PMLA Case on Banking Conmen Who Stole Savings from Remote Jharkhand Town
PMLA Case on Banking Conmen Who Stole Savings from Remote Jharkhand Town
These banking crimes perpetrated over phone and using stolen e-database has seen a phenomenal rise in the last few years prompting banks to ask their customers not to share their personal account details with anyone.

New Delhi: In a first-of-its kind criminal case aimed to choke cyber banking fraudsters, the Enforcement Directorate (ED) has launched a money laundering probe against a clutch of alleged conmen based in a sleepy Jharkhand town who make fake calls to gullible people and steal monies from their accounts.

The agency has filed as many as three Enforcement Case Information Reports (ECIRs), ED equivalent of a police FIR, against Pradeep Kumar Mondal, Yugal Mondal and Santosh Yadav and their associates whom the agency has charged to have conned numerous people in the last few years by obtaining their vital banking information over phone after posing as bank officials.

These banking crimes perpetrated over phone and using stolen e-database has seen a phenomenal rise in the last few years prompting banks to ask their customers not to share their personal account details with anyone.

"It is alleged that these people and their associates, sitting in a remote town of Jharkhand, siphoned off huge amount of money of bank account holders and have amassed assets worth about Rs 1 crore each. The state police has registered multiple FIRs against them.

"The ED has now taken over the cases under the PMLA in order to choke finances and freeze tainted assets of these conmen," a senior official in the central probe agency said.

The ECIRs are the first of their kind for the ED as they have been registered after taking cognisance of original FIRs and the predicate offence filed under the Information Technology (IT) Act and sections of the IPC.

The agency has sent a special team of its sleuths to Jamtara and its adjoining areas to obtain further leads and prepare a list of properties of the accused so that they can be attached under the anti-money laundering act.

The ED complaint, accessed by PTI, states that these alleged conmen and their associates used to "make random calls to bank account holders" residing in any part of the country and threatened them that their accounts would be suspended if they did not share their confidential banking credentials.

"On getting the customer PIN/OTP after conning the account holder they would siphon off the money to e-wallets connected with some account that they had created with banks using fake KYC details.

"These cyber banking scamsters allegedly used wallets of different banks to purchase various items or withdraw the stolen money," the ED found as part of its investigation before filing its criminal complaint under the Prevention of Money Laundering Act (PMLA).

The agency found that these people used to operate bank accounts which they had opened using the identities of other people and used to transfer the stolen money into them.

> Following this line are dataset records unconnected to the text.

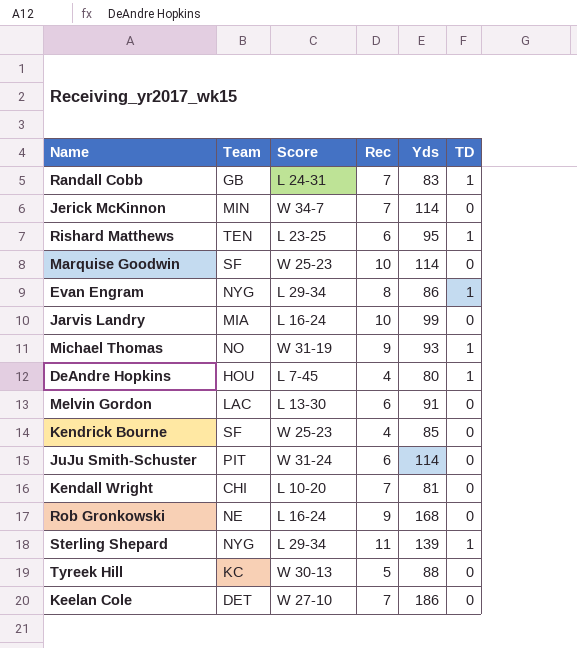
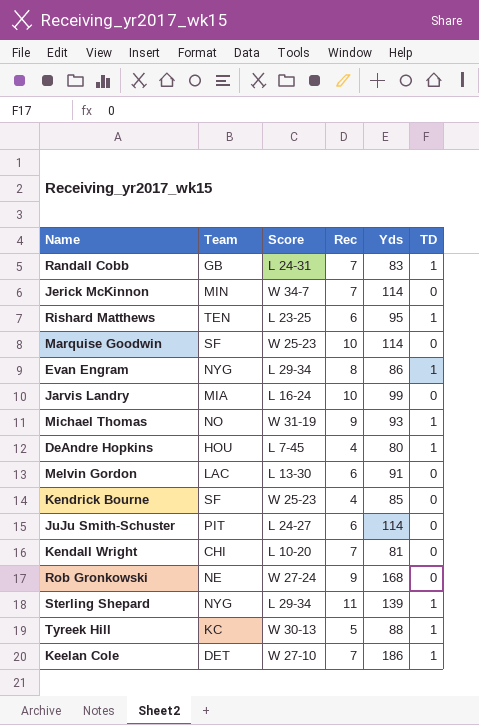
JuJu Smith-Schuster | Score: W 31-24 -> L 24-27
Rob Gronkowski | Score: L 16-24 -> W 27-24
Tyreek Hill | TD: 0 -> 1
Keelan Cole | TD: 0 -> 1

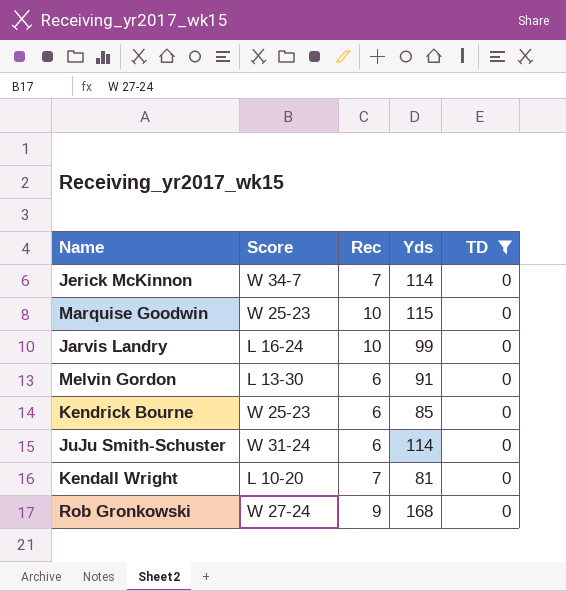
filter: none -> TD = 0
column Team | position: 2 -> none
Marquise Goodwin | Yds: 114 -> 115
Kendrick Bourne | Rec: 4 -> 6
JuJu Smith-Schuster | Score: L 24-27 -> W 31-24

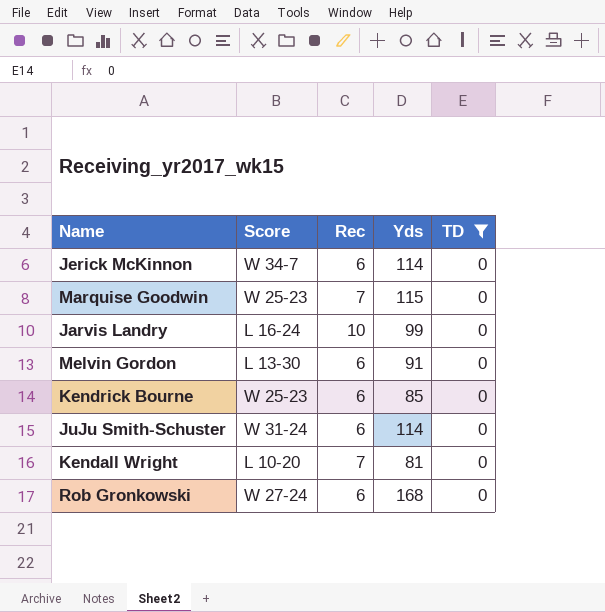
Jerick McKinnon | Rec: 7 -> 6
Marquise Goodwin | Rec: 10 -> 7
Rob Gronkowski | Rec: 9 -> 6

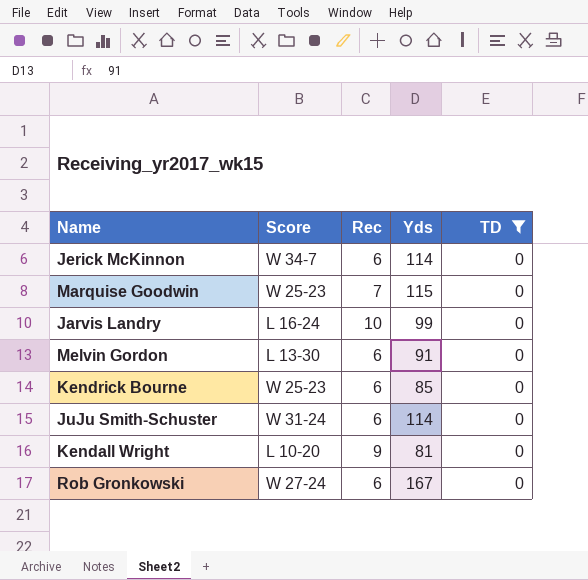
Kendall Wright | Rec: 7 -> 9
Rob Gronkowski | Yds: 168 -> 167

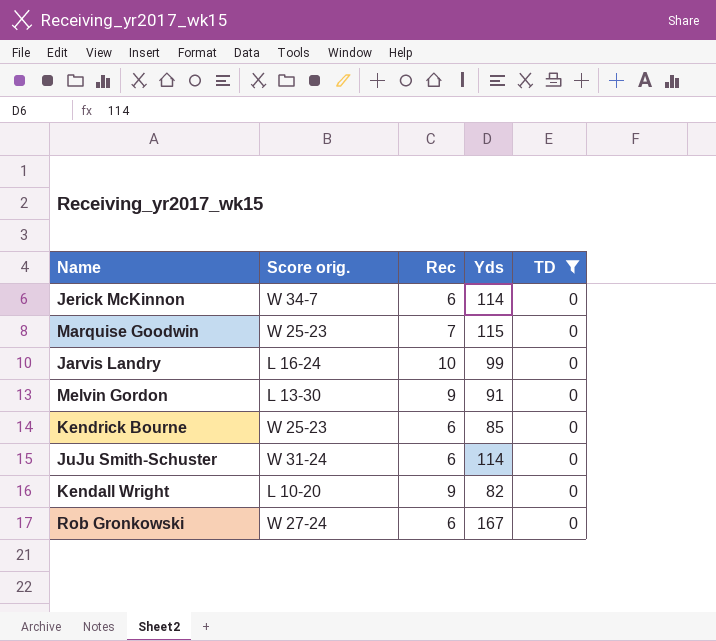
column name: Score -> Score orig.
Melvin Gordon | Rec: 6 -> 9
Kendall Wright | Yds: 81 -> 82

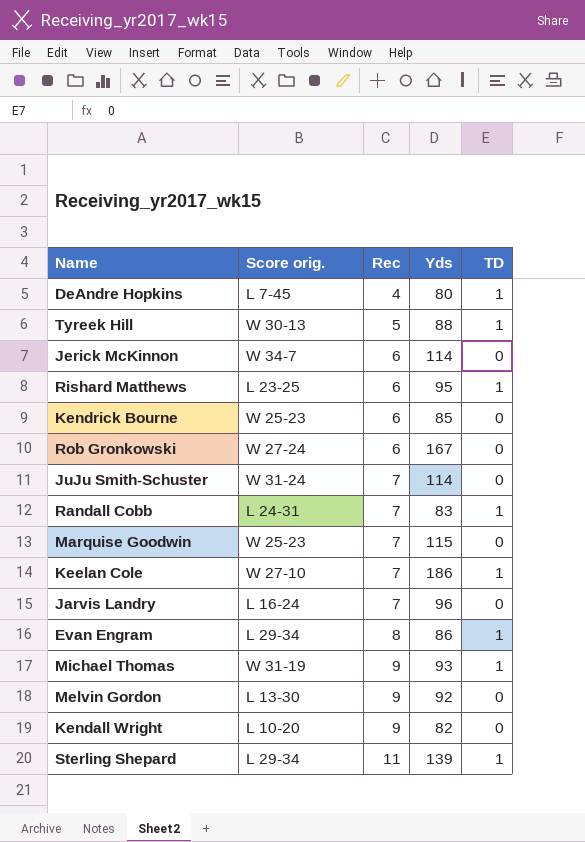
filter: TD = 0 -> none
row order: none -> Rec ascending
JuJu Smith-Schuster | Rec: 6 -> 7
Jarvis Landry | Rec: 10 -> 7
Jarvis Landry | Yds: 99 -> 96
Melvin Gordon | Yds: 91 -> 92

"They were using various SIM cards which they used to dispose of after committing the crime and making calls to victims by introducing themselves as officials belonging to banks and regulatory bodies like the RBI and SEBI among others," the official said.

The ED took over the case after it found that the modus operandi of this criminal act had its root in the remote and far-flung areas of Jharkhand which are traditionally known to be backward.

"Being the epicentre of such crimes, Jamtara, a small town in Jharkhand, has earned the sobriquet of being the 'cyber crime capital of India'. Scamsters based in few of its neighbouring locations like Giridih, Dumka, Deoghar among others are also fast catching up with these e-crimes.

"This brings disrepute to the entire state," he said.

The notorious story of Jamtara and its adjoining areas was recently highlighted by Union Home Secretary Rajiv Gauba when at an event here in May he said that more than half of India's cyber crimes are being committed by fraudsters from an "obscure place" called Jamtara in Jharkhand.

The 1982-batch IAS officer, whose cadre state is Jharkhand, had said that this town in Santhal Pargana region has become the "underbelly" of digital India due to the notoriety it received as the country's cyber crimes hub.

"Jamtara is a sleepy town in the tribal region of Santhal Pargana. It continues to be an obscure town. But in the last few years it got the notoriety as cyber crimes hub," he had said at a conference on homeland security here.

More than half of India's cyber crimes, he had said, mostly committed by fraudsters posing as bank managers, were traced back to this small town.

"These are not highly educated individuals. They are youngsters with little education. They have taken to cyber crime in a big way," he said.

The home secretary had said the region was know for petty criminals and thugs and earlier their modus operandi was drugging train passengers, looting them, stealing coal, other minerals, because the region is mineral rich.

"Now they have shifted their modus operandi and they are using smart phones to make a quick buck. This is just a simple example of a larger trend and larger phenomena. I think the arena of activities have shifted to cyber crime. Increasingly people do their transactions online, whether it is buying groceries or books, social interactions," Gauba had said.